Creativity is like the old joke about the weather: Everyone talks about it, but no one does anything about it. We teach our students how to create balance sheets, calculate the net present value of investments and determine the best target markets — all valuable skills to be sure — but shouldn’t we also be teaching them how to creatively solve problems and find opportunities? If creativity is a skill (and many believe that it is), shouldn’t business schools help their students develop it?
Creativity is like a muscle. Everyone is born with the muscle. Some are born with a “creativity muscle” that few others can match, and they use that potential to go to great creative heights. Think DaVinci, Dickinson and Jobs. Some have developed their muscle through years of practice. But everyone has the muscle. And like any muscle, it atrophies with disuse. But if we exercise it, we can develop it.
There are two equally important parts to creativity: divergent thinking and convergent thinking. In convergent thinking, you narrow down your ideas until you find the one that you will develop into a solution. Divergent thinking, in contrast, is the process of opening up ideas, finding as many solutions as possible. To be creative, you must have both of these processes operating: You develop many ideas, then you narrow down to one.
Our education system has put the focus on the convergent stage. We ask students to find the one right answer on the standardized test, to crack the case by identifying the single most important aspect of it and to make the balance sheet balance. This part of the creativity process is important, but an over-reliance on it, and ignoring the divergent side of the process, has led to an atrophying of the creativity muscle. Creativity expert Sir Ken Robinson, author of Out of Our Minds: Learning to be Creative, believes that the education system actively diminishes student creativity. To (re)build creativity skills, we need to provide students with the opportunity to practice their divergence skills, to try things they might not otherwise try.
In my graduate Enhancing Creativity class we discuss the educational fixation on convergence, and establish an atmosphere in which divergence is the dominant theme. While we never completely ignore convergence, we shift the emphasis away from judging answers to be correct or incorrect, and toward generating many possible answers. This is a difficult shift to make, for the students and the professor, and we accomplish it in many ways, all of which work together:
- Eliminate Judgment. Grading is an inherently judgmental exercise. To minimize the impact of that, I put the grades into the student’s hands. The student decides which grade to shoot for, and completes the assignments that allow him or her to achieve it. Assignments are judged as either acceptable or not, and can be revised after feedback.

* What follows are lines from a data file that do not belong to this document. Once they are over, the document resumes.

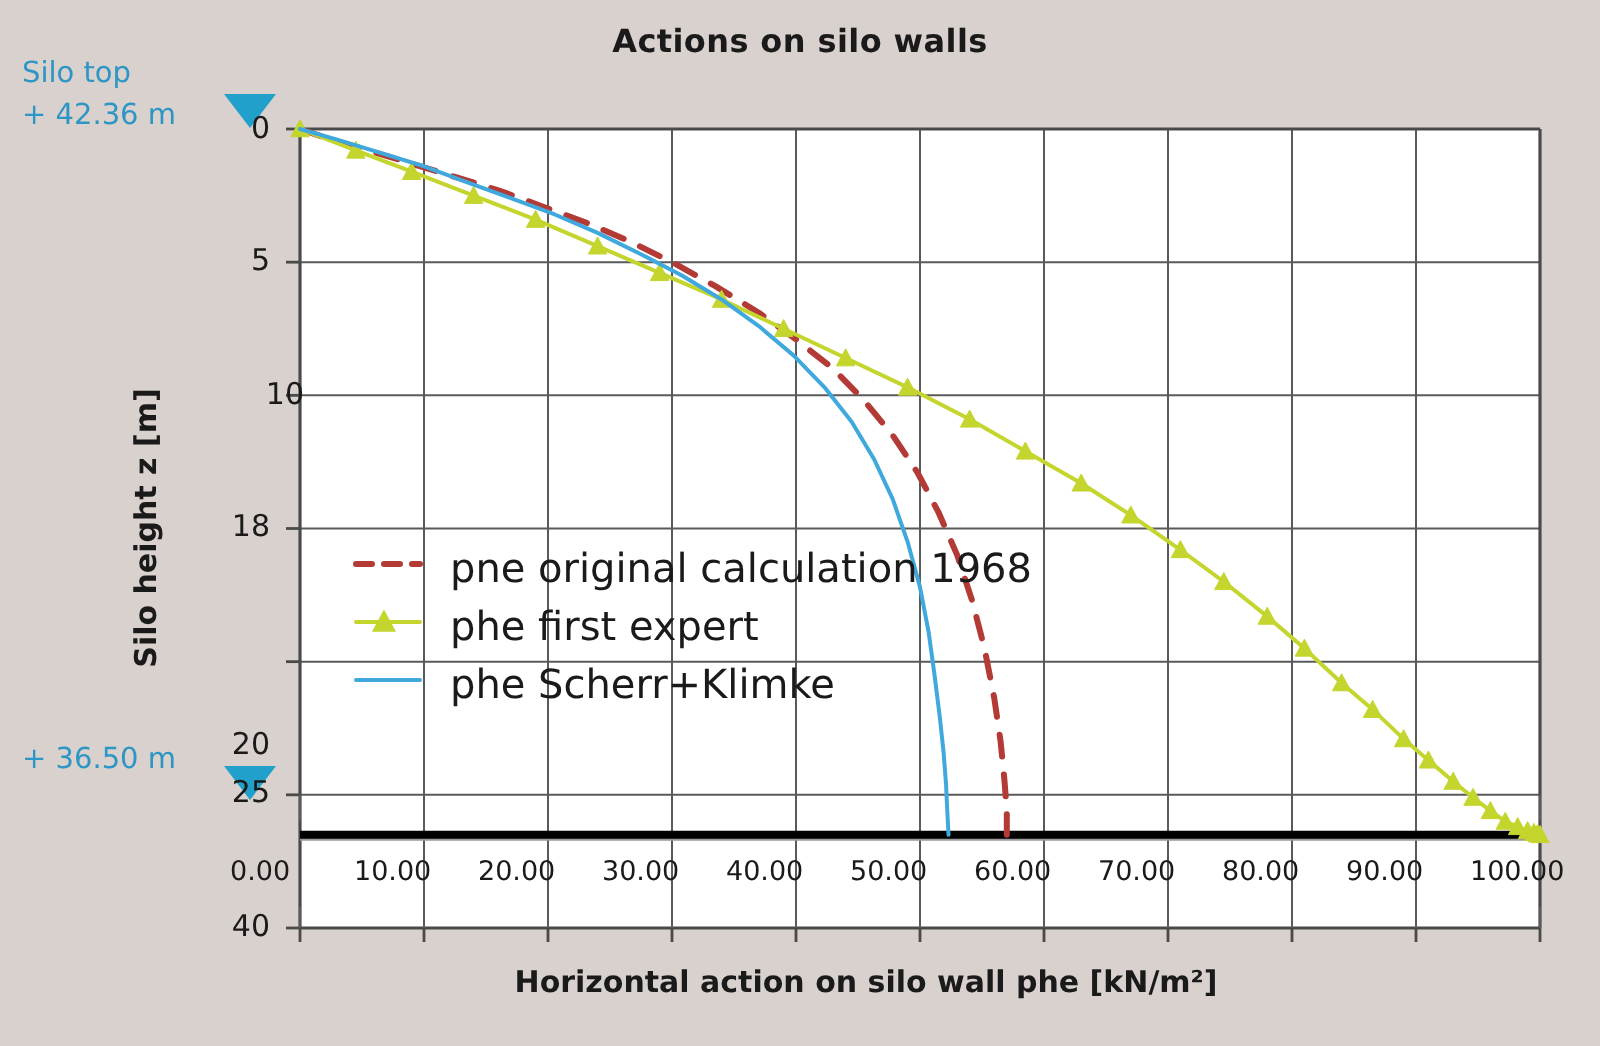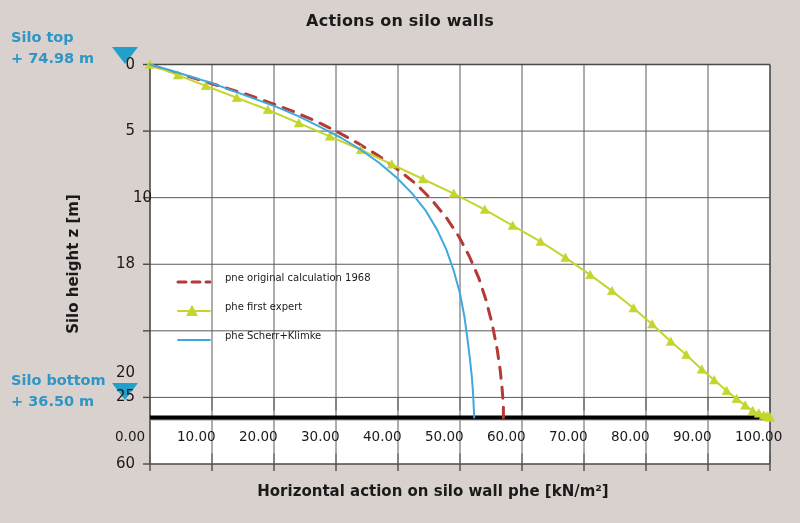--- a/index.html
+++ b/index.html
@@ -41,7 +41,7 @@
     position:absolute;
     color:#2e96c4;
     font-size:14.5px;
-    font-weight:bold;
+    font-weight:normal;
     line-height:21px;
     white-space:nowrap;
   }

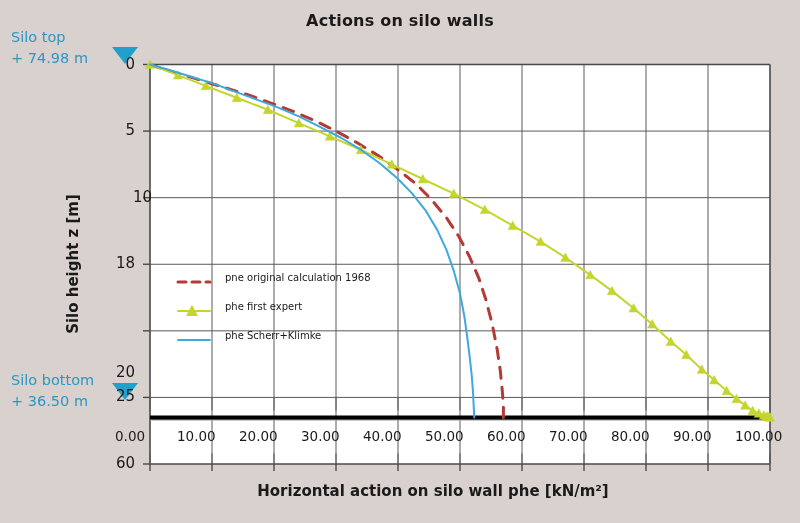--- a/index.html
+++ b/index.html
@@ -85,7 +85,7 @@
 
   <div class="annot top">
     <div>Silo top</div>
-    <div>+ 74.98 m</div>
+    <div>+ 42.36 m</div>
   </div>
   <div class="marker-tri top"></div>
 

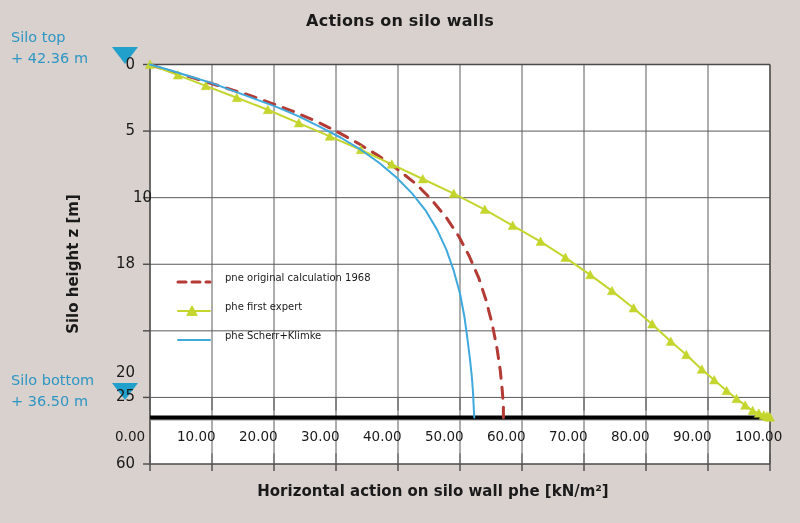--- a/index.html
+++ b/index.html
@@ -72,7 +72,7 @@
   }
   .legend-text{
     position:absolute;
-    font-size:10px;color:#1a1a1a;
+    font-size:20px;color:#1a1a1a;
     white-space:nowrap;
   }
 </style>

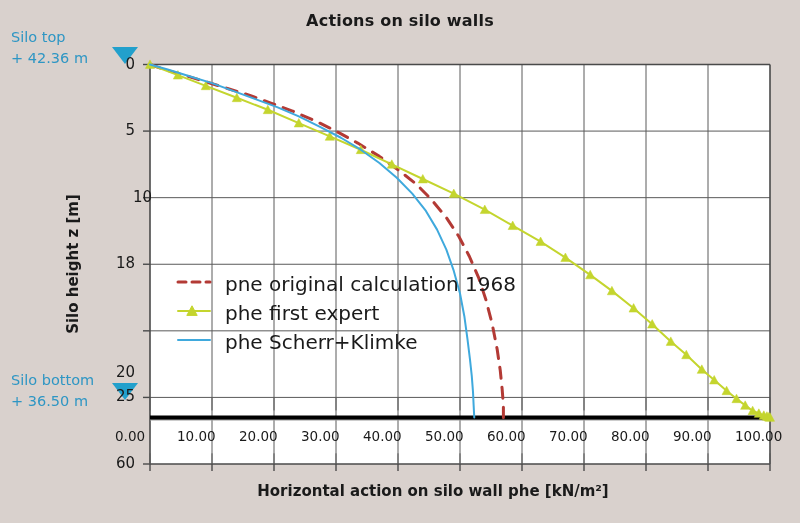--- a/index.html
+++ b/index.html
@@ -90,7 +90,6 @@
   <div class="marker-tri top"></div>
 
   <div class="annot bottom">
-    <div>Silo bottom</div>
     <div>+ 36.50 m</div>
   </div>
   <div class="marker-tri bottom"></div>

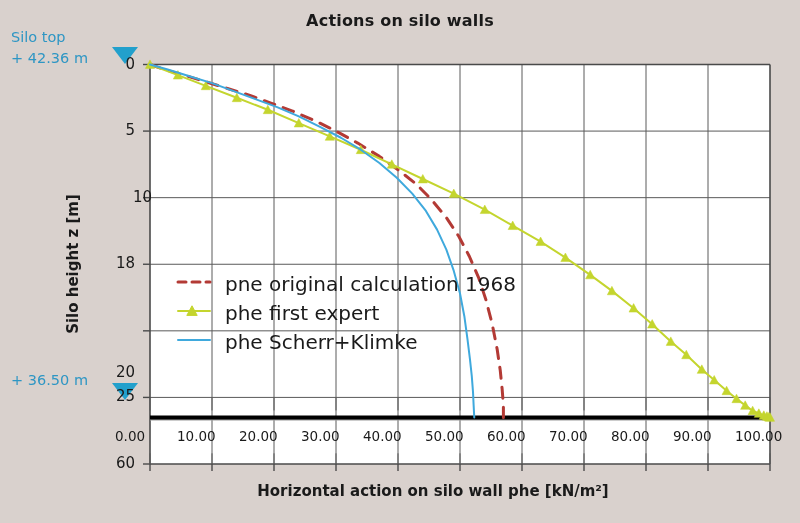--- a/index.html
+++ b/index.html
@@ -204,7 +204,7 @@
       <div class="ylab" style="left: 95px; top: 254.25px;">18</div>
       <div class="ylab" style="left: 95px; top: 320.833px; margin-top: 42px;">20</div>
       <div class="ylab" style="left: 95px; top: 387.417px;">25</div>
-      <div class="ylab" style="left: 95px; top: 454px;">60</div>
+      <div class="ylab" style="left: 95px; top: 454px;">40</div>
       <div class="xlab" style="left: 115px; top: 428.045px;">0.00</div>
       <div class="xlab" style="left: 177px; top: 428.045px;">10.00</div>
       <div class="xlab" style="left: 239px; top: 428.045px;">20.00</div>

- Establish an Atmosphere. I create a feeling of mutual support in the classroom through the use of group exercises that establish a fun, playful mood. Research has shown that fun and play are critical to creativity, allowing more risk taking behavior. My students and I embrace this atmosphere and we all take risks that might be less comfortable in a more traditional class. This article discusses the importance of the correct atmosphere and fun.
- Practice, Practice, Practice. You can’t become a better basketball player without playing basketball, and you can’t become more creative without practicing creativity. I use several in-class exercises that stretch the creative muscle and encourage students to go beyond the obvious answers, and to take a risk on the less obvious answers.
- Dare to Fail. There can be no creativity when fear of failure overwhelms the desire to create something new. Thus, my students know that there is no penalty for failing to develop the “right” solution, the practical solution or even the profitable solution.
For the final project I ask the students one thing: Show me your creativity. This ambiguous assignment makes most of these very accomplished masters students, with their histories of being told exactly what to do and then doing it very well, shriek in terror. But being able to embrace ambiguity is another key characteristic of the creative mind, and most students eventually find the ambiguity incredibly freeing, as it was meant to be. Many of the projects consist of what you might expect from graduate business students: business plans for a new companies, new apps and/or new products. These are perfectly acceptable for the class, and the students are usually justifiably proud of their creations.
However, I know that the class has succeeded when some of the students step out of their comfort zones and go beyond the obvious for this assignment. I have had one-man plays and stand-up comedy routines, spray-painted graffiti art and original music compositions, proposed statistics measuring a baseball pitcher’s productivity and original recipes that fuse very different cultures. When the students are encouraged to exercise their creative muscles, they do, with impressive results.
While the more “traditional” topics taught to business students, and the dominant focus on convergent thinking inherent in those topics, are certainly important, to produce the creative leaders of industry that we all want, we must also instill in them a lifelong appreciation for the divergent phase. I hope that my class starts them on this path, and that they continue to practice the skills I introduce long after the class ends.
Andrew Aylesworth is associate professor of marketing at Bentley.